A meeting had been scheduled for February 12 at which General Whitney, chief of the Government Section at GHQ, was going to hand Foreign Minister Yoshida and State Minister Matsumoto, the head of the Constitutional Revision Committee, a memorandum explaining why the Japanese proposals were unacceptable. MacArthur stated that instead of such a memo, it would be more productive if Whitney gave them a model containing constitutional principles.

FROST

Were you under pressure to produce a new constitution quickly? For example, was General MacArthur afraid that the Allies might simply impose a new constitution on Japan?

COLONEL KADES

Not as far as I knew. Some people now think that General MacArthur worried that the Allies might not be able to agree about what sort of constitution Japan should have, but General MacArthur never said that to me. It’s pure conjecture. (note 2) He did announce publicly that he wanted a constitution finished in time for the elections scheduled in the spring to be a plebiscite. I was surprised when we were told that we had a week to produce a constitution, but we always understood that the main point was to make a more effective criticism of the existing Japanese drafts before the February meeting.

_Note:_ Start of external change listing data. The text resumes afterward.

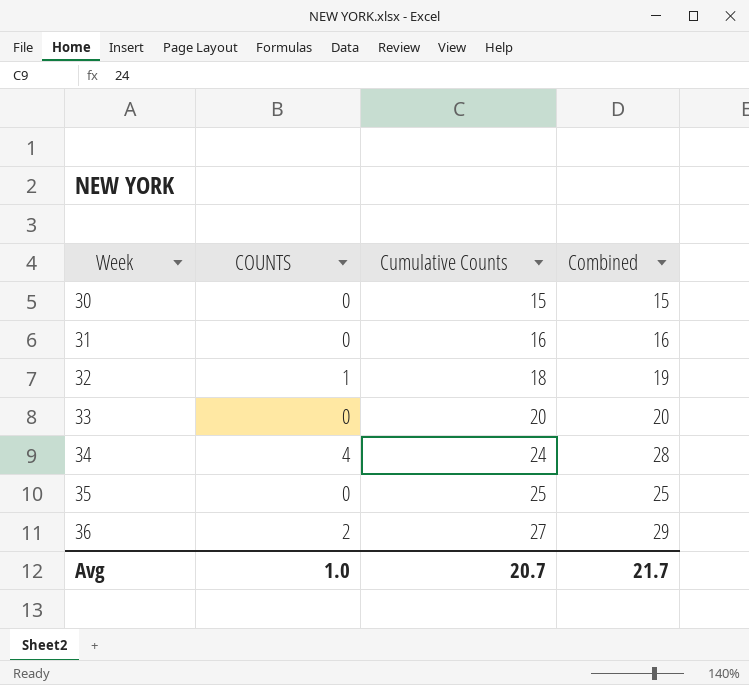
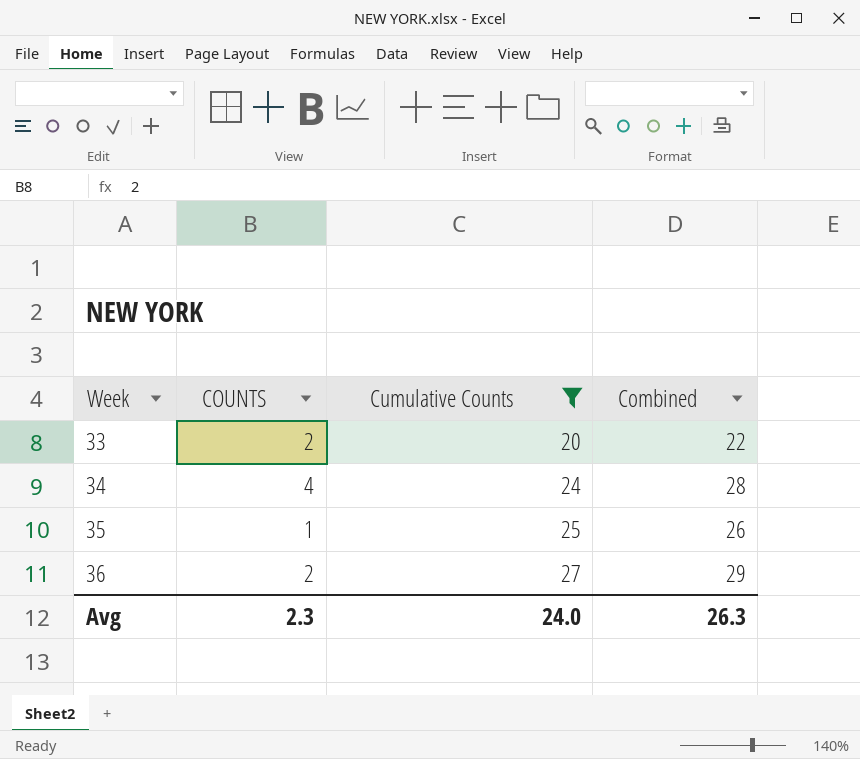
filter: none -> Cumulative Counts >= 20
33 | COUNTS: 0 -> 2
33 | Combined: 20 -> 22
35 | COUNTS: 0 -> 1
35 | Combined: 25 -> 26
Avg | COUNTS: 1.0 -> 2.3
Avg | Cumulative Counts: 20.7 -> 24.0
Avg | Combined: 21.7 -> 26.3

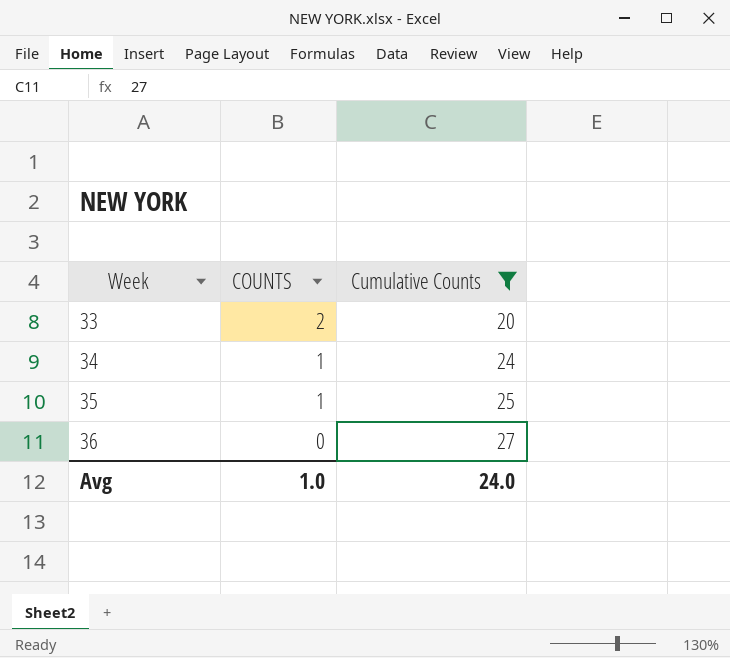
column Combined | formula: [COUNTS] + [Cumulative Counts] -> none
34 | COUNTS: 4 -> 1
36 | COUNTS: 2 -> 0
Avg | COUNTS: 2.3 -> 1.0

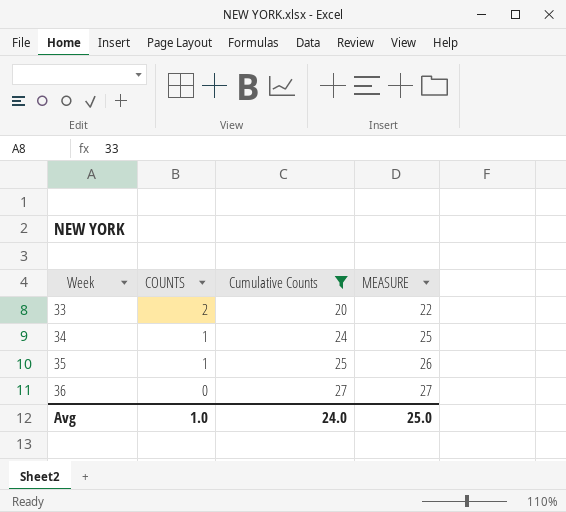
column MEASURE | formula: none -> [COUNTS] + [Cumulative Counts]

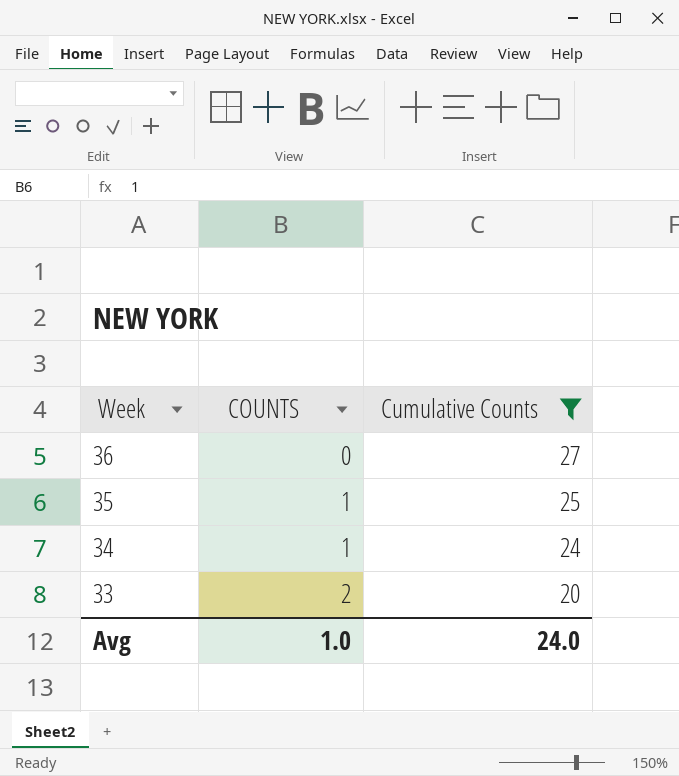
row order: Week ascending -> Week descending
column MEASURE | formula: [COUNTS] + [Cumulative Counts] -> none

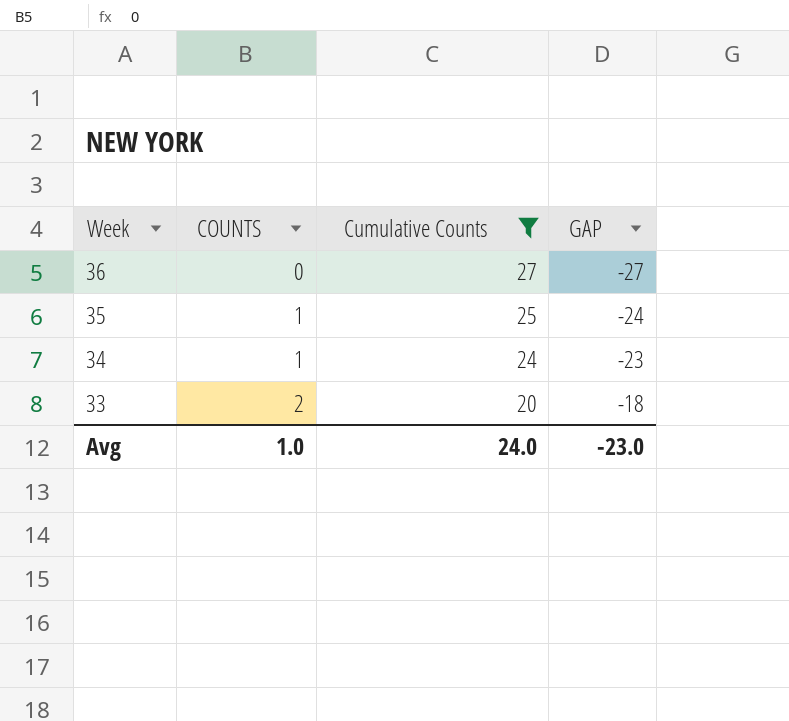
column GAP | formula: none -> [COUNTS] - [Cumulative Counts]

“Not being a Japanese expert, I cannot say for sure, but I believe that it would be hard to demonstrate that democracy and freedom are alien concepts to the Japanese.”

NOTES

1. On February 4, 1946, General Courtney Whitney, head of the Government Section of SCAP (Supreme Commander of the Allied Powers, a term used both for the largely American Occupation government and General Douglas MacArthur) asked Colonel Kades and others to prepare a draft constitution. The draft was written between February 3 and 12, 1946, and presented to the Japanese on February 13. Technically an amendment to the Meiji Constitution of 1889, the draft was modified in subsequent negotiations, approved by the Privy Council and the Diet, promulgated on November 3, 1946, and put into effect on May 3, 1947. Two good English language sources are Charles L. Kades, “The American Role in Revising Japan’s Imperial Constitution,” Political Science Quarterly (summer 1989),  and Robert E. Ward and Sakamoto Yoshikazu, eds., Democratizing Japan: The Allied Occupation (Honolulu: University of Hawaii Press, 1987).

2. Theodore H. McNelly notes that on February 1, 1946, General Whitney urged MacArthur to act before the newly formed Far Eastern Commission started. See his article in the Ward and Sakamoto book, 79.